Zhao Chenxi is head of the Russian department at the Hainan College of Foreign Studies, a vocational school in Wenchang. It is a far humbler institution than the Russian-run campus due in her city. But the Moscow school’s opening should make her Russian-language pupils “more confident about their future careers", she says. She may be right. Chaguan met students in a Russian culture class who described Russia as a land of opportunity. Several plan to transfer to Altai State University in Western Siberia. One of them is a 20-year-old surnamed Gao. He calls Mr Putin “very imperious" and the person he admires the most after Xi Jinping.

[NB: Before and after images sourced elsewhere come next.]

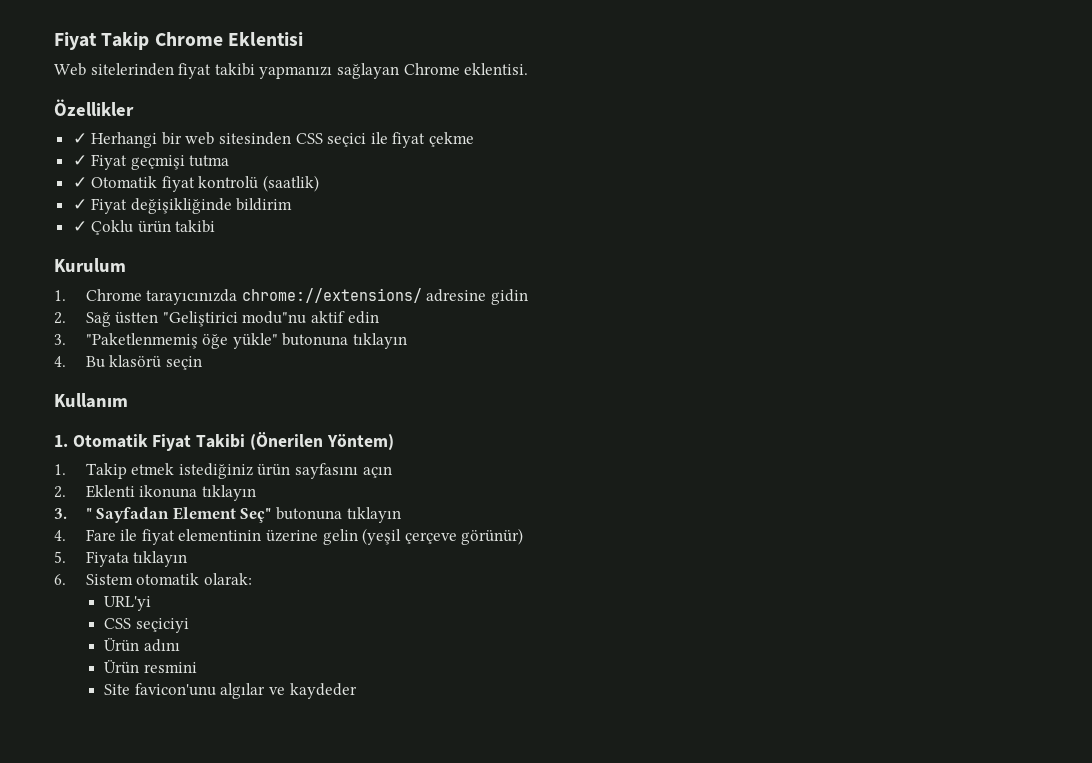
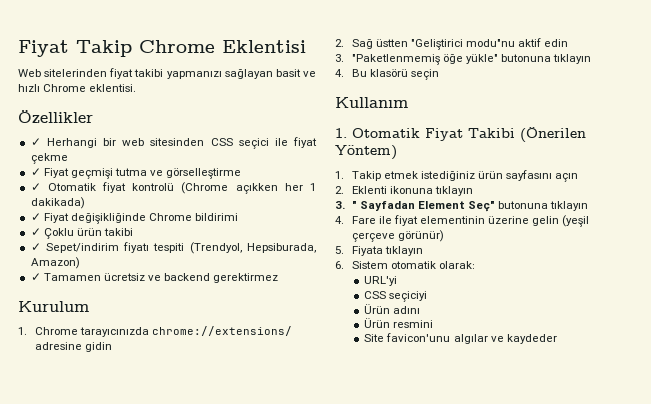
- Web sitelerinden fiyat takibi yapmanızı sağlayan Chrome eklentisi.
+ Web sitelerinden fiyat takibi yapmanızı sağlayan basit ve hızlı Chrome eklentisi.
- ✓ Fiyat geçmişi tutma
+ ✓ Fiyat geçmişi tutma ve görselleştirme
- ✓ Otomatik fiyat kontrolü (saatlik)
+ ✓ Otomatik fiyat kontrolü (Chrome açıkken her 1 dakikada)
- ✓ Fiyat değişikliğinde bildirim
+ ✓ Fiyat değişikliğinde Chrome bildirimi
+ ✓ Sepet/indirim fiyatı tespiti (Trendyol, Hepsiburada, Amazon)
+ ✓ Tamamen ücretsiz ve backend gerektirmez

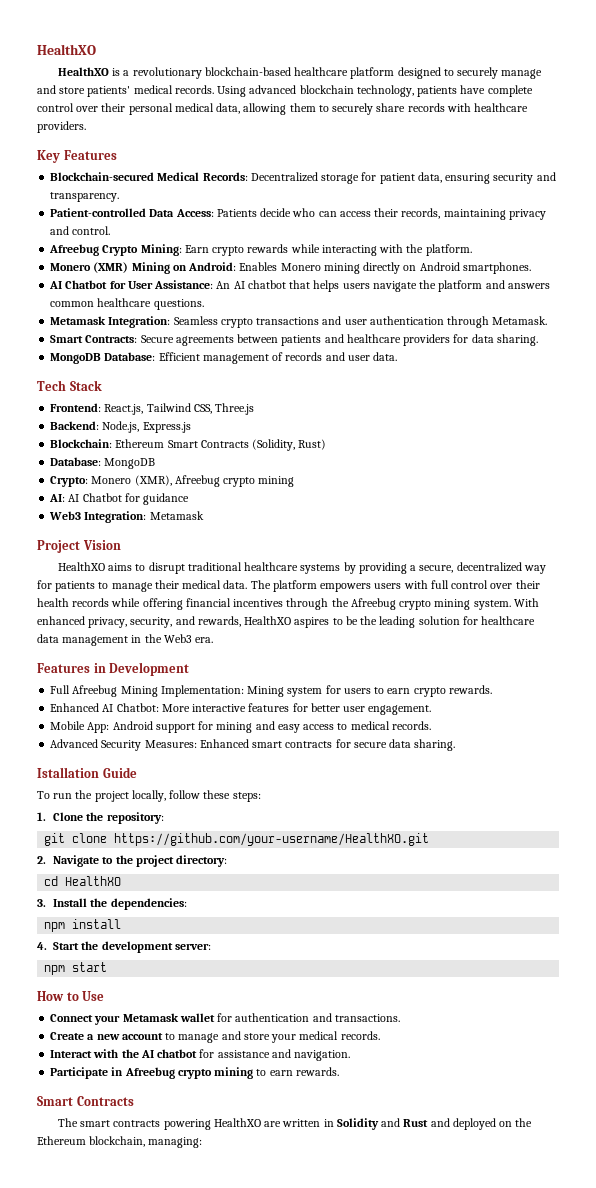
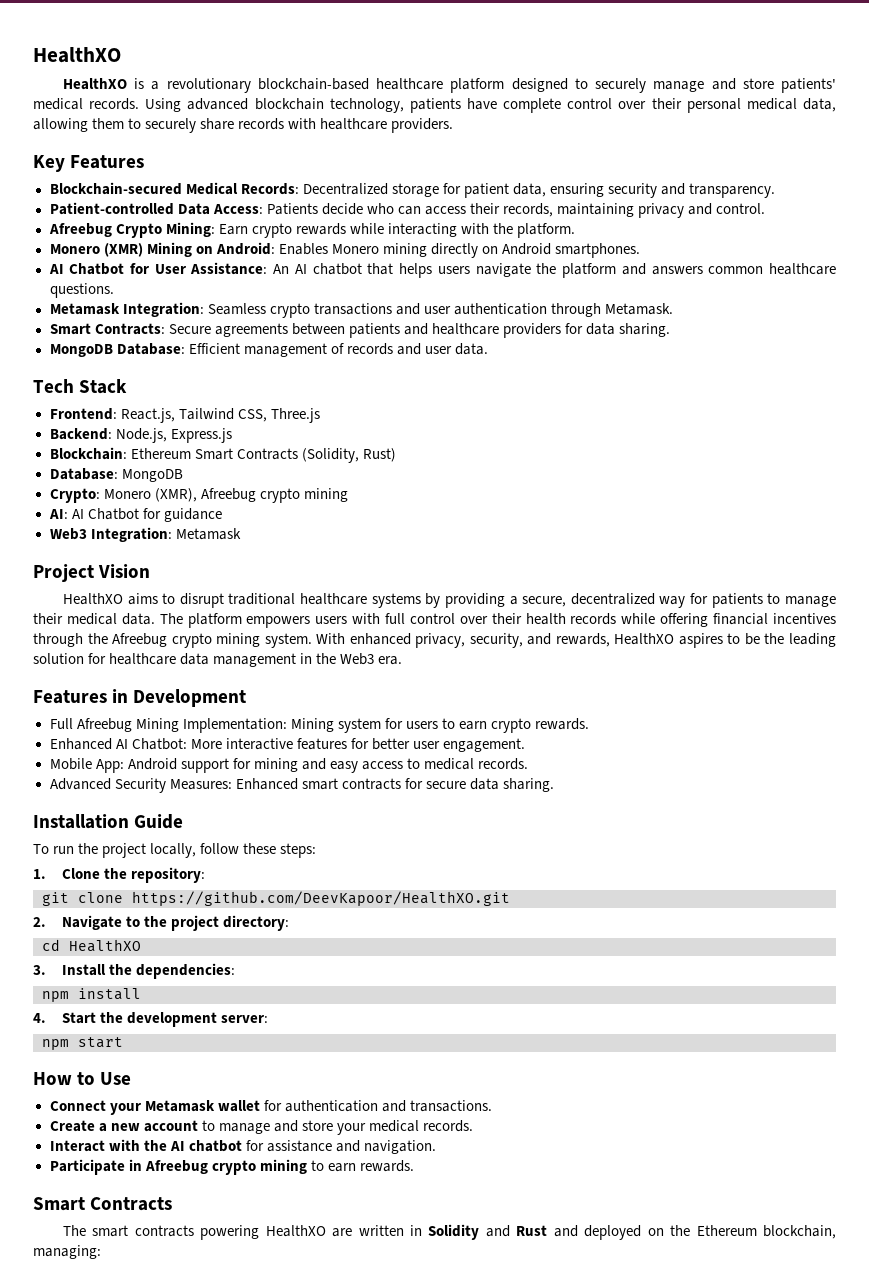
- Istallation Guide
+ Installation Guide
- git clone https://github.com/your-username/HealthXO.git
+ git clone https://github.com/DeevKapoor/HealthXO.git

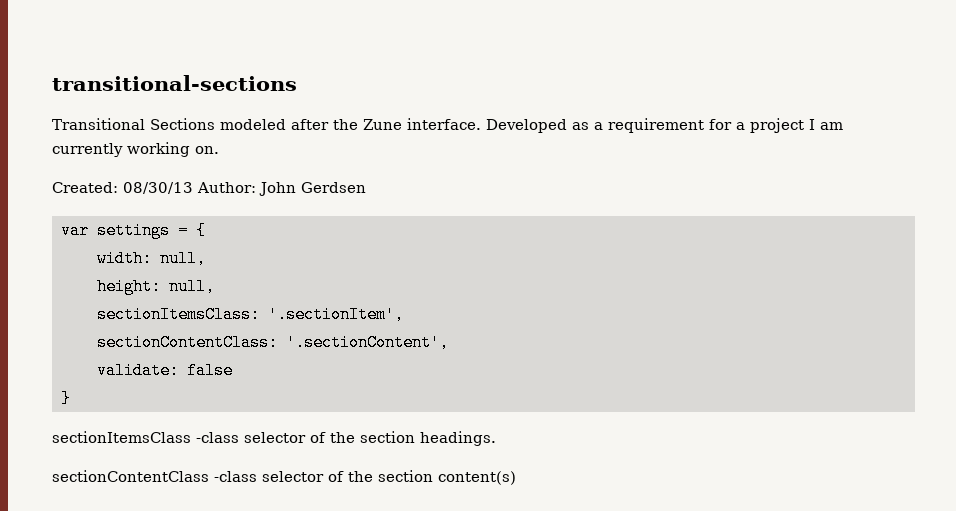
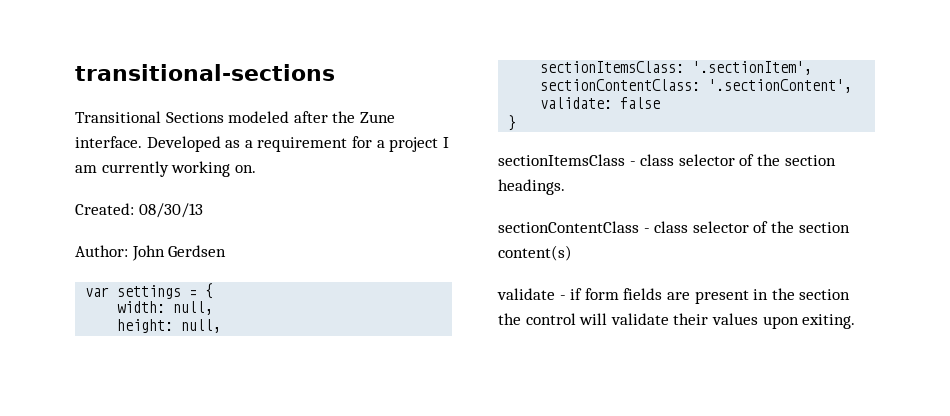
- Created: 08/30/13 Author: John Gerdsen
+ Created: 08/30/13
+ Author: John Gerdsen
- sectionItemsClass -class selector of the section headings.
+ sectionItemsClass - class selector of the section headings.
- sectionContentClass -class selector of the section content(s)
+ sectionContentClass - class selector of the section content(s)
+ validate - if form fields are present in the section the control will validate their values upon exiting.

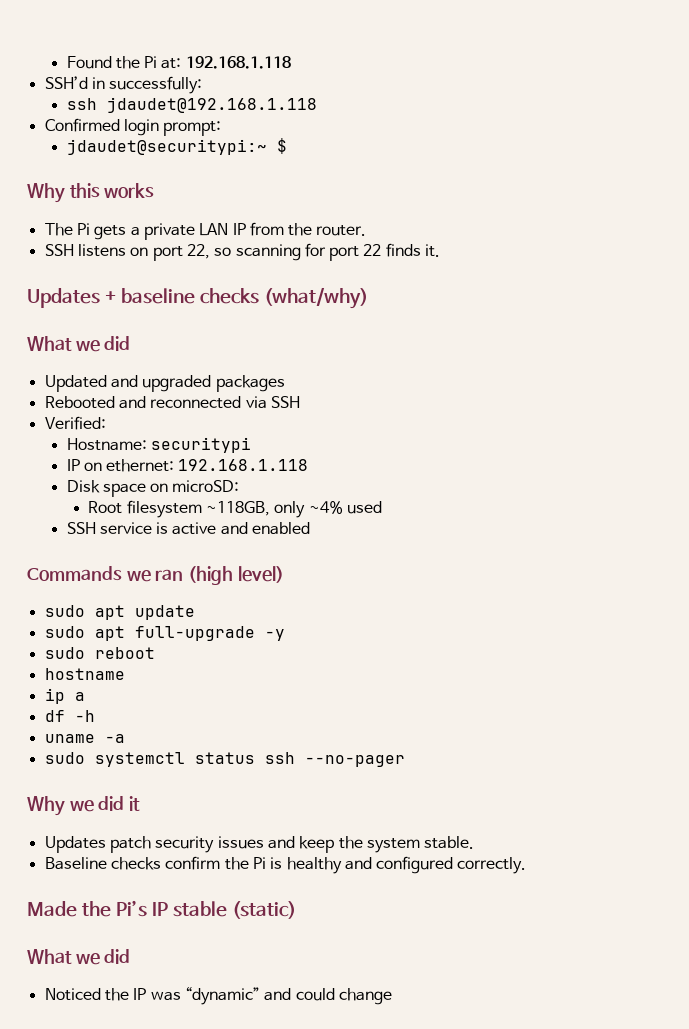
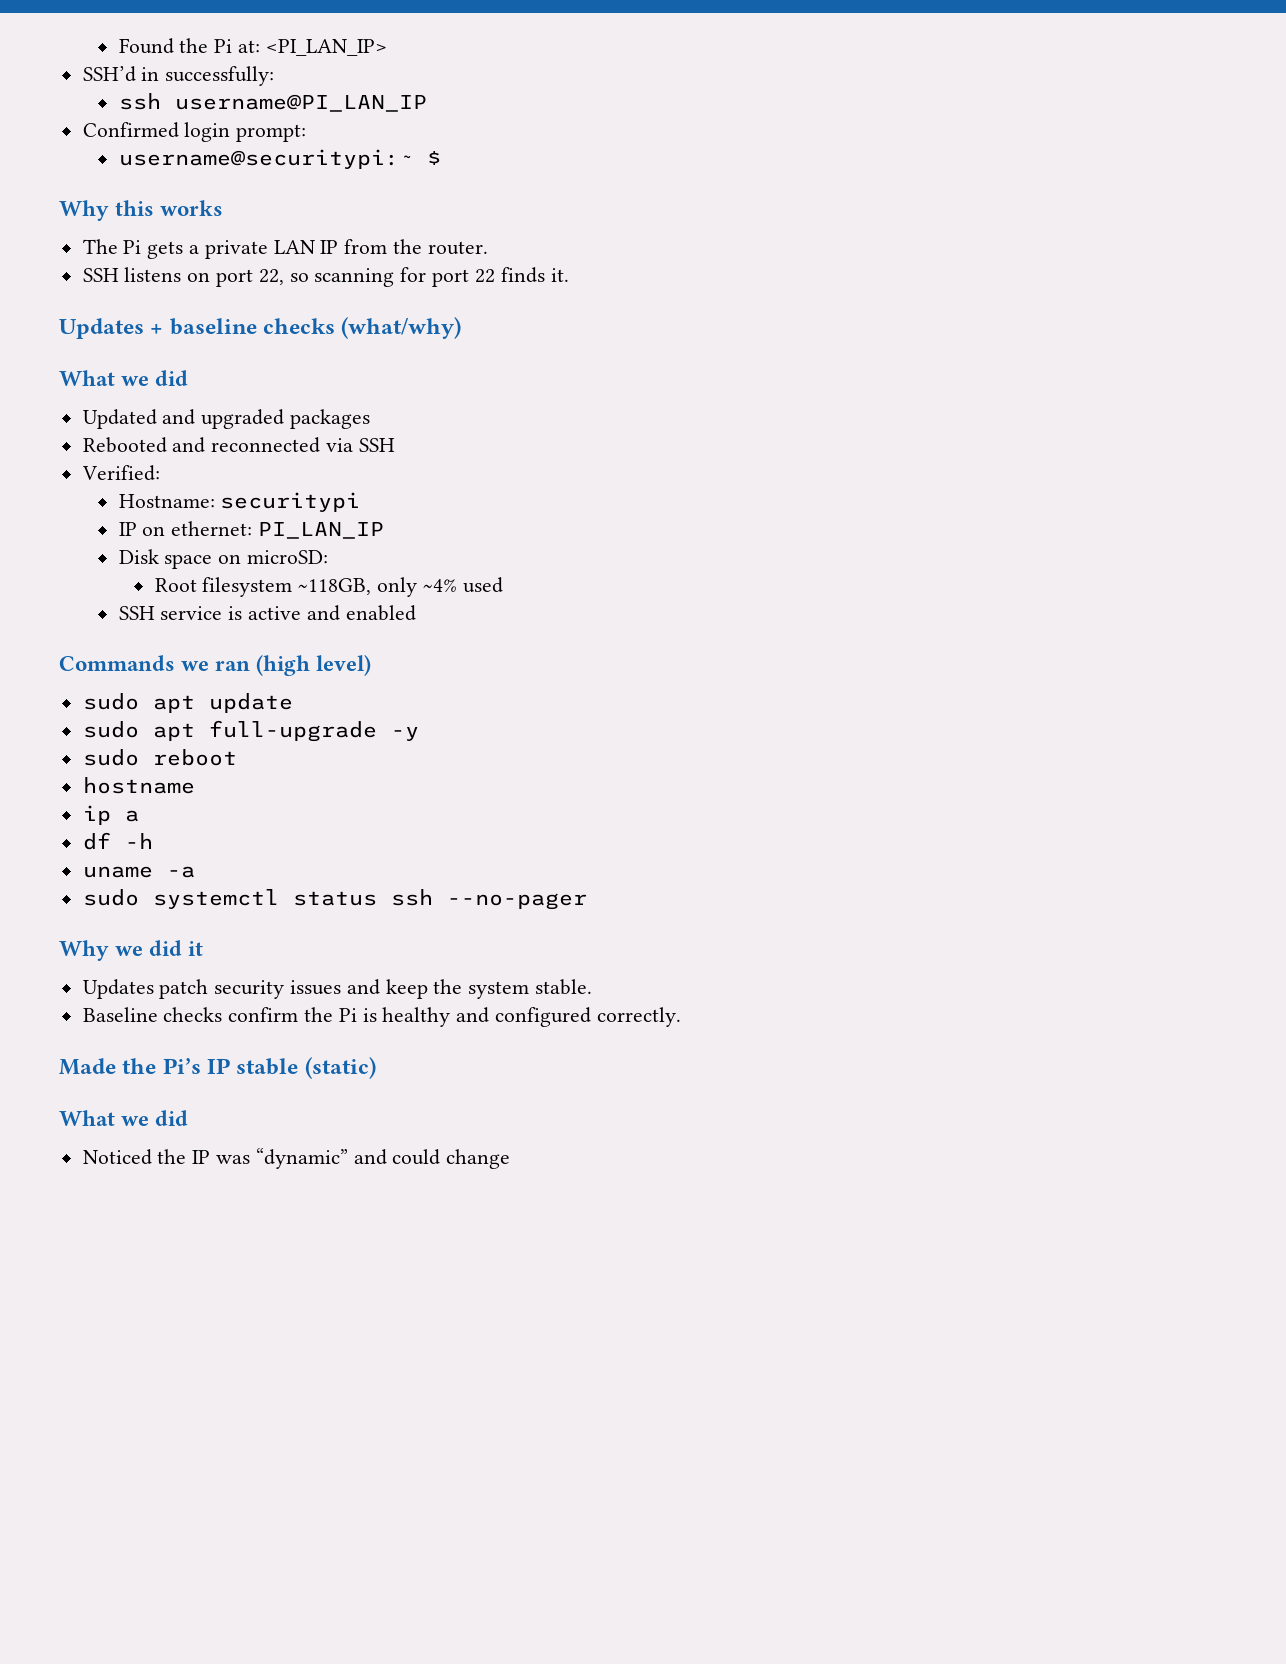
- Found the Pi at: 192.168.1.118
+ Found the Pi at: <PI_LAN_IP>
- ssh jdaudet@192.168.1.118
+ ssh username@PI_LAN_IP
- jdaudet@securitypi:~ $
+ username@securitypi:~ $
- IP on ethernet: 192.168.1.118
+ IP on ethernet: PI_LAN_IP

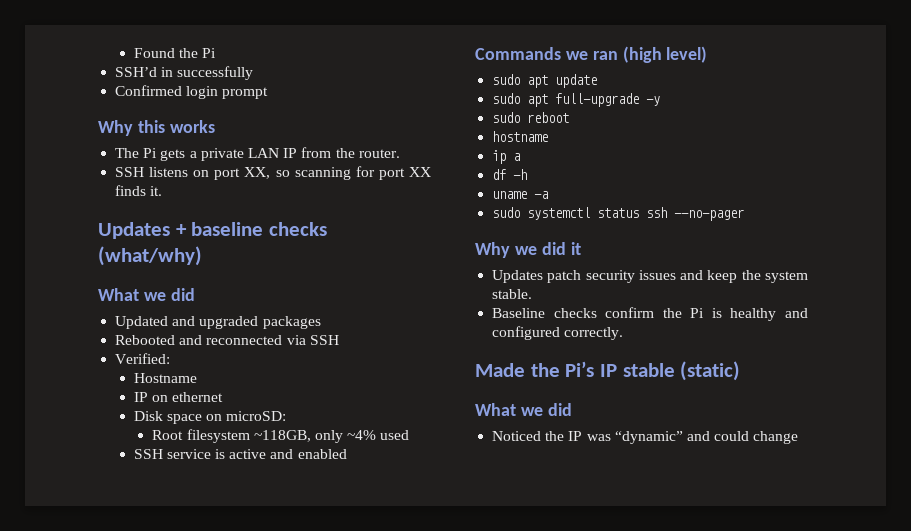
- Found the Pi at: <PI_LAN_IP>
+ Found the Pi
- SSH’d in successfully:
- ssh username@PI_LAN_IP
+ SSH’d in successfully
- Confirmed login prompt:
- username@securitypi:~ $
+ Confirmed login prompt
- SSH listens on port 22, so scanning for port 22 finds it.
+ SSH listens on port XX, so scanning for port XX finds it.
- Hostname: securitypi
+ Hostname
- IP on ethernet: PI_LAN_IP
+ IP on ethernet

There are parallels between space co-operation and China’s broader support for Russia. Western sanctions after the Crimea invasion pushed Russia’s space industry to overcome its doubts about China. Today American officials accuse Chinese firms of supplying microelectronics, drone engines and machine tools that Russia’s defence industry uses to make missiles, tanks and aircraft for the war against Ukraine. Those dual-use items undermine Western sanctions meant to starve Russia of weaponry. Imposing sanctions was a rational strategy. Yet they have pushed Russia into China’s arms. Russia sends discounted oil and gas eastwards, and imports Chinese electronics, cars and more.

A partner against the West

Even before Antony Blinken, America’s secretary of state, landed in China on April 24th for a brief visit, the Biden administration and China’s government were arguing, publicly, about commercial sales to Russia that prop up Mr Putin’s war machine. With President Joe Biden and his team imposing ever-higher tariffs on Chinese goods and ever-stricter bans on sensitive high-tech exports to China, they cannot credibly use promises of access to American markets to change Chinese behaviour. Instead Team Biden is taking a twin-track approach. First come threats of American sanctions on Chinese banks that finance sales to Russia’s defence industry. Next, suggestions that Europe’s more open markets may start to close if Chinese firms help Russia to attack Ukraine.

American sanctions are a powerful threat: banks cut off from the dollar lose access to most international markets. It is less clear that China really believes it is risking the loss of European markets. When Germany’s chancellor, Olaf Scholz, met Mr Xi in Beijing on April 16th, he raised the issue of dual-use items sold to Russia. China’s leader gave no detectable ground on Ukraine.

For years American and Western politicians have taken comfort in the notion that China and Russia were in an unequal, unstable “marriage of convenience" that suited neither very well. Mutual distrust did constrain ties. But look carefully, including in far-off spots like Wenchang, and Sino-Russian interests are aligning in ways that may prove enduring.